My final map ending with this corridor:



Wednesday, August 6, 2025

Module 6 Part 1

 In this lab I did a suitability analysis for land development. First I had to plan what i was going to do to achieve this. First I had to find the problem: Find suitable land for development next I determined what my criteria would be:

  1. Land-rank from 5(best)-1(worst). 5-meadow, grass, agriculture. 4-barron. 2-forest. 1-urban, water, wetland

  2. Soils-rank soils from from 5(best)-1(worst) according to soil class

  3. Slope- rank slope from 5(best)-1(worst) less thank 2 degrees in best. Over 12 degrees worst

  4. Rivers- must be 1000 feet away from the river

  5. roads-5(best)-1(worst) closer to roads better

I used model builder to plan out my analysis
In the end I didnt use raster calculator and used weighted overlay
The map I ended with

was this:



Sunday, August 3, 2025

Module 5

 In this lab I created feature classes to create a line of the coastline and point representing land parcels. I used the mosaic dataset feature to create two different mosiacs of pre hurricane rasters and post hurricane. I used these 2 mosiacs to find the damages in a study area. 

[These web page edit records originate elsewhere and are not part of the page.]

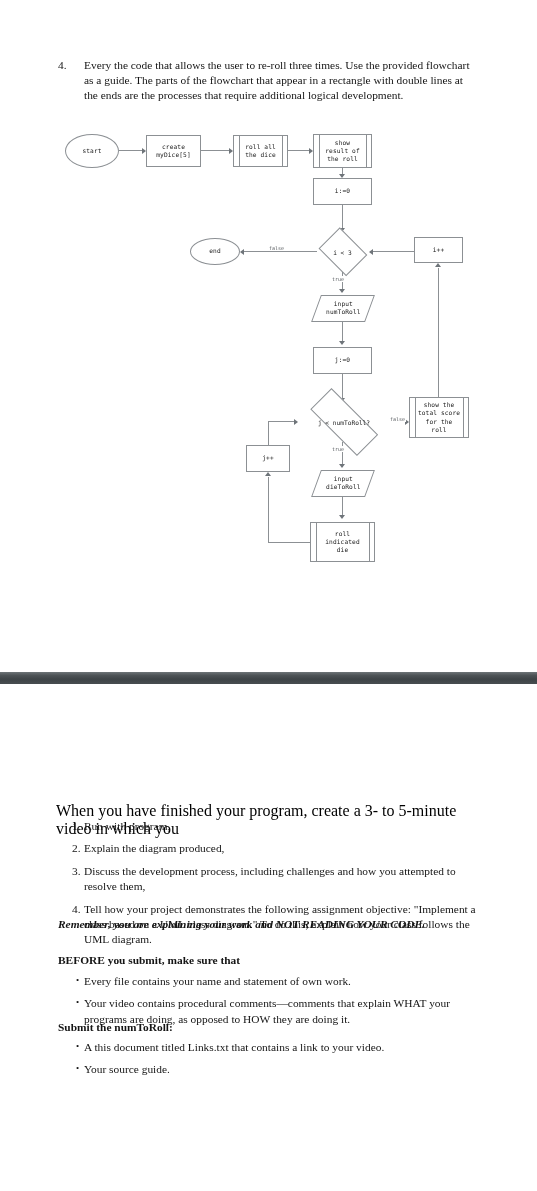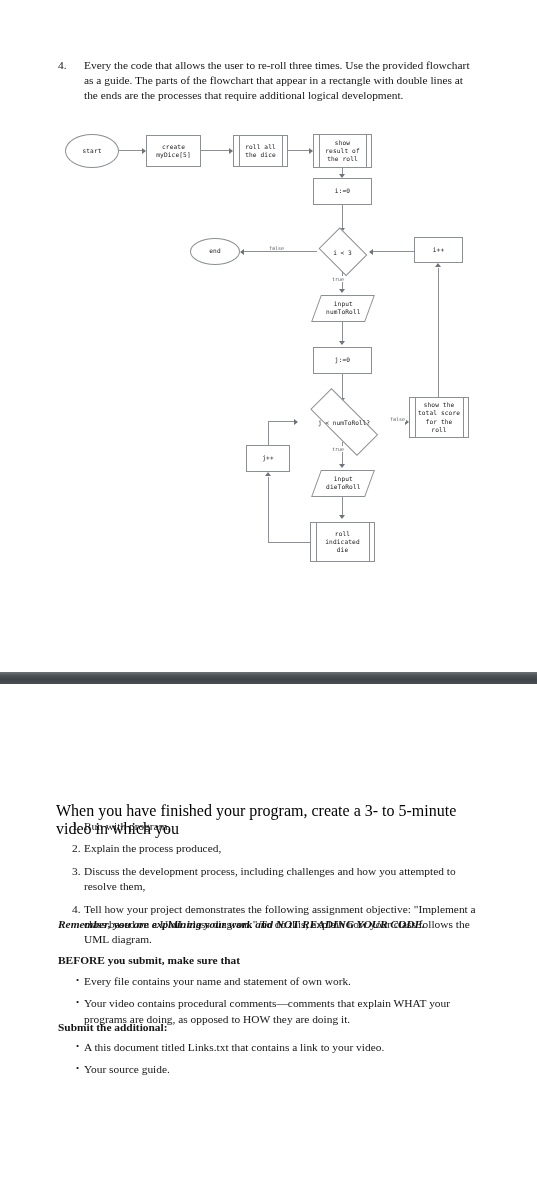--- a/index.html
+++ b/index.html
@@ -333,21 +333,21 @@
   <div class="lead-line" style="top:110px;">When you have finished your program, create a 3- to 5-minute video in which you</div>
 
   <div class="body-block" style="top:128px;">
     <ol class="num-list">
       <li class="li-row">
         <span class="li-marker">1.</span>
         <span class="li-body">Run with program,</span>
       </li>
       <li class="li-row">
         <span class="li-marker">2.</span>
-        <span class="li-body">Explain the process produced,</span>
+        <span class="li-body">Explain the diagram produced,</span>
       </li>
       <li class="li-row">
         <span class="li-marker">3.</span>
         <span class="li-body">Discuss the development process, including challenges and how you attempted to resolve them,</span>
       </li>
       <li class="li-row">
         <span class="li-marker">4.</span>
         <span class="li-body">Tell how your project demonstrates the following assignment objective: "Implement a class based on a UML class diagram." To do this, explain how your class follows the UML diagram.</span>
       </li>
     </ol>
@@ -363,21 +363,21 @@
         <span class="li-marker bullet">•</span>
         <span class="li-body">Every file contains your name and statement of own work.</span>
       </li>
       <li class="li-row">
         <span class="li-marker bullet">•</span>
         <span class="li-body">Your video contains procedural comments—comments that explain WHAT your programs are doing, as opposed to HOW they are doing it.</span>
       </li>
     </ul>
   </div>
 
-  <div class="body-block strong" style="top:336px;">Submit the additional:</div>
+  <div class="body-block strong" style="top:336px;">Submit the numToRoll:</div>
 
   <div class="body-block" style="top:349px;">
     <ul class="dot-list">
       <li class="li-row">
         <span class="li-marker bullet">•</span>
         <span class="li-body">A this document titled Links.txt that contains a link to your video.</span>
       </li>
       <li class="li-row">
         <span class="li-marker bullet">•</span>
         <span class="li-body">Your source guide.</span>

I used the select by location tool, selecting within a distance 100 meters from the coastline. The for 200 m i selecting by location 200m and the removed from current selection with 100m. The did a new selection for 300m then removing from current selection 200m.

Within 0-100 meter: 8% had minor damage, 33% had major damage, and 58% were destroyed

Within 100-200 meters: 71 had no damage, 10% had major damage, and 18 % were destroyed

Within 200-300 meters: 95% had no damage, 5% had minor damage. I dont think this is reliable enough for nearby areas since the parking lot only had minor damage being within 100 meters of the coastline throwing off the minor damage rate.



Sunday, July 27, 2025

Module 4-Coastal Flooding Lab

 

In this weeks lab we used tools to analyze LiDAR data to find areas that will likely be flooded due to storm surges in different areas. Using the reclassify tools we were able to find cells that would be flooded at 2 meters and at 1 meter. when then used building data to see what building would be flooded and what kind of building they are. I had a hard time with this lab but I am proud of myself for getting through it.